What did the Texas Supreme Court find in the case of Edgewood?

Edgewood v. Kirby main plaintiff, Demetrio Rodriguez surrounded by MALDEF attorneys Albert Kauffman (Left rear ) and Joaquin Avila (Right rear) in a photo taken shortly before Rodriguez, Kauffman and Avila walked to the courthouse and filed the case.​ Credit: (c) 1992 Alan Pogue.​

For years, low-income students in San Antonio were relegated to decrepit schools infested with bats—yes, bats—where tiles fell from classroom ceilings and underpaid teachers fled as soon as they could get hired elsewhere. These schools lacked funding for classes wealthier districts took for granted such as art and music. Basics such as math and reading in these schools were just that – extremely basic. 

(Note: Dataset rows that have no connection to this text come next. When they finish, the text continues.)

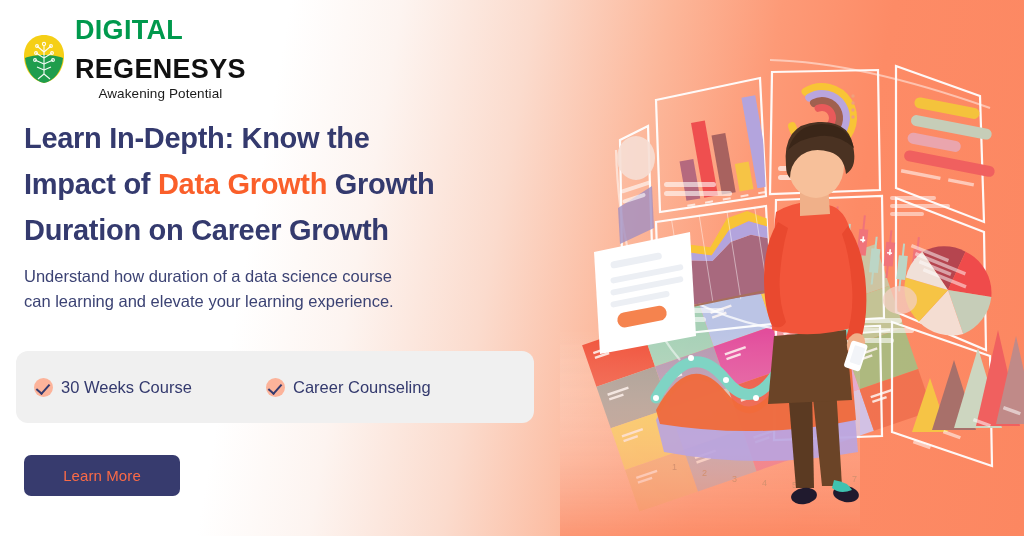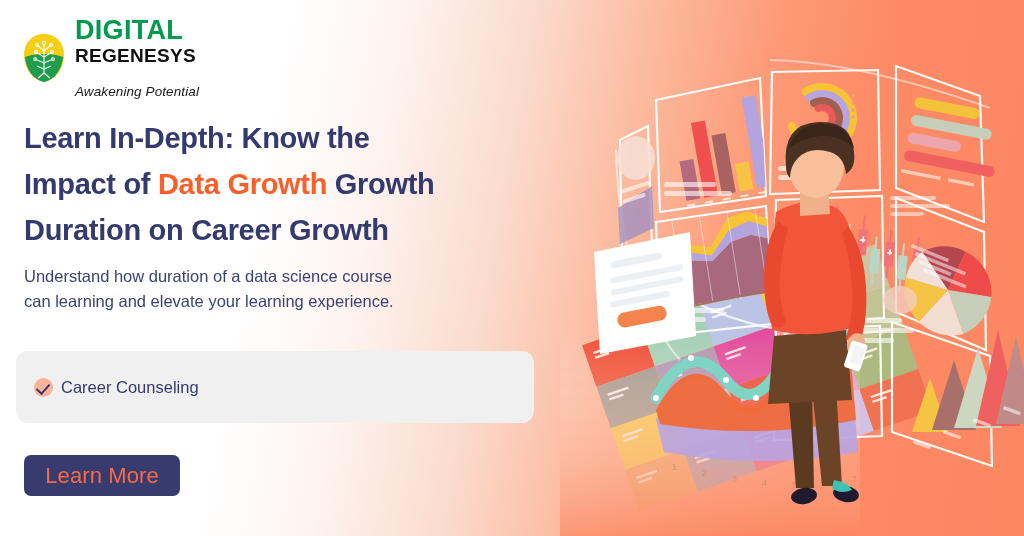--- a/index.html
+++ b/index.html
@@ -24,7 +24,7 @@
   .logo-mark { width:44px; height:50px; position:relative; flex:none; }
   .logo-text { display:flex; flex-direction:column; line-height:1; }
   .logo-l1 { font-size:27px; font-weight:bold; letter-spacing:.3px; color:#00994d; }
-  .logo-l2 { font-size:19px; font-weight:bold; letter-spacing:.3px; color:#111111; margin-top:2px; }
+  .logo-l2 { font-size:27px; font-weight:bold; letter-spacing:.3px; color:#111111; margin-top:12px; }
   .logo-l3 { font-size:13.5px; color:#1a1a1a; margin-top:20px; letter-spacing:.1px; text-align:center;font-style:italic;}
 
   

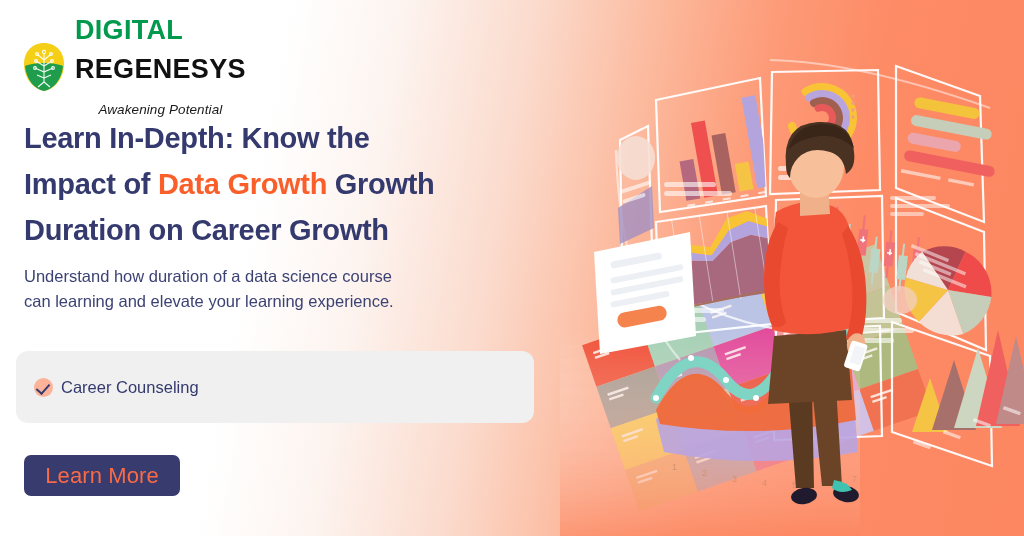--- a/index.html
+++ b/index.html
@@ -25,7 +25,7 @@
   .logo-text { display:flex; flex-direction:column; line-height:1; }
   .logo-l1 { font-size:27px; font-weight:bold; letter-spacing:.3px; color:#00994d; }
   .logo-l2 { font-size:27px; font-weight:bold; letter-spacing:.3px; color:#111111; margin-top:12px; }
-  .logo-l3 { font-size:13.5px; color:#1a1a1a; margin-top:20px; letter-spacing:.1px; text-align:center;font-style:italic;}
+  .logo-l3 { font-size:13.5px; color:#1a1a1a; margin-top:4px; letter-spacing:.1px; text-align:center;}
 
   
   .headline {

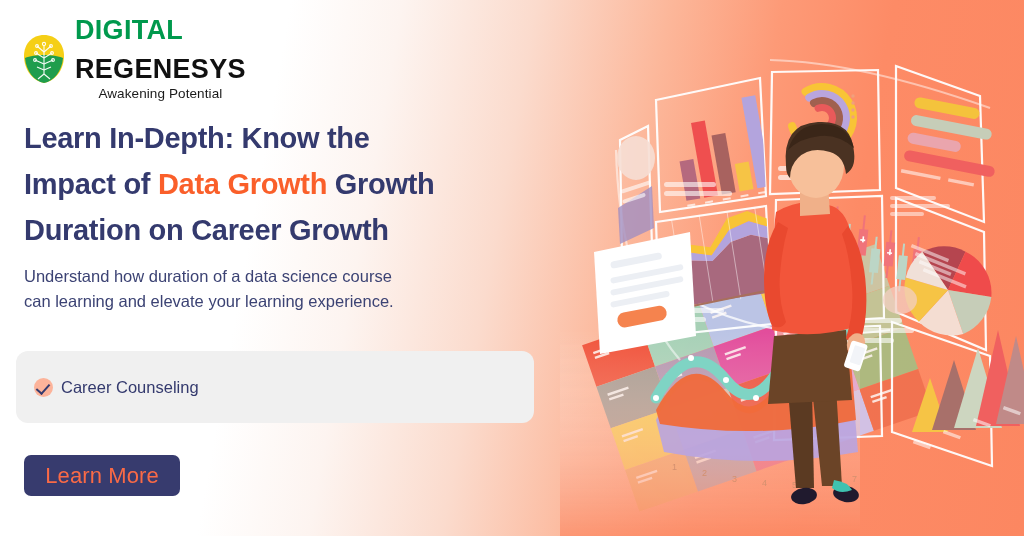--- a/index.html
+++ b/index.html
@@ -476,6 +476,10 @@
     <div class="features">
       <div class="feature">
         <span class="check-badge"></span>
+        <span class="feature-label">30 Weeks Course</span>
+      </div>
+      <div class="feature">
+        <span class="check-badge"></span>
         <span class="feature-label">Career Counseling</span>
       </div>
     </div>

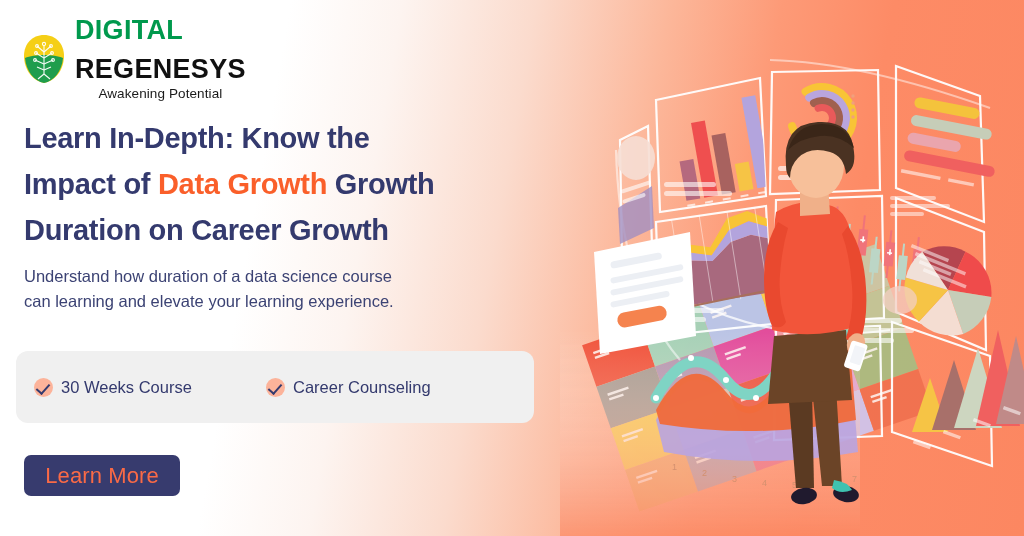--- a/index.html
+++ b/index.html
@@ -65,7 +65,7 @@
     position:absolute; left:24px; top:455px;
     width:156px; height:41px; border:none; cursor:pointer;
     background:#373b6e; border-radius:7px;
-    color:#fa6a46; font-size:22px; font-family:"Liberation Sans", sans-serif;
+    color:#fa6a46; font-size:15px; font-family:"Liberation Sans", sans-serif;
     letter-spacing:.1px;
   }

The fight to balance Texas’ public-school funding so that kids in poor districts – mostly Latinos – could get a chance at a decent education had been underway for several years when MALDEF (Mexican American Legal Defense and Educational Fund) and its Senior Litigating Attorney Albert Kauffman joined the battle in 1984.

MALDEF filed suit challenging Texas’ methods of financing public schools. In the end, the case would change the way Texas public schools were funded and help narrow an historic educational achievement gap between rich and poor kids.

Filed on behalf of San Antonio’s Edgewood Independent School District, six other school districts and 25 families, the suit, known as Edgewood ISD v. Kirby, argued that Texas school funding violated the state constitution’s requirement that the legislature provide an efficient and free public school system.

“It really hurt them, and the parents knew it,” Kauffman says. “They had bad buildings, bad curriculum, inexperienced teachers, teachers on emergency certificates. They didn’t have as wide a curriculum, . . . and it bothered them.”

By contrast, wealthier – and whiter – districts such as Alamo Heights had gleaming buildings with pools and classes offering everything a child would need for a well-rounded education. They had buildings where art was made and classrooms where music filled the air. Rich districts, on average, collected eight times as much in property taxes and could spend two times as much per pupil than poor districts.

Texas journalist Roddy Stinson described the stark inequalities in a column after visiting a poor school that lacked a library, a gym, and other basic needed resources on San Antonio’s South Side.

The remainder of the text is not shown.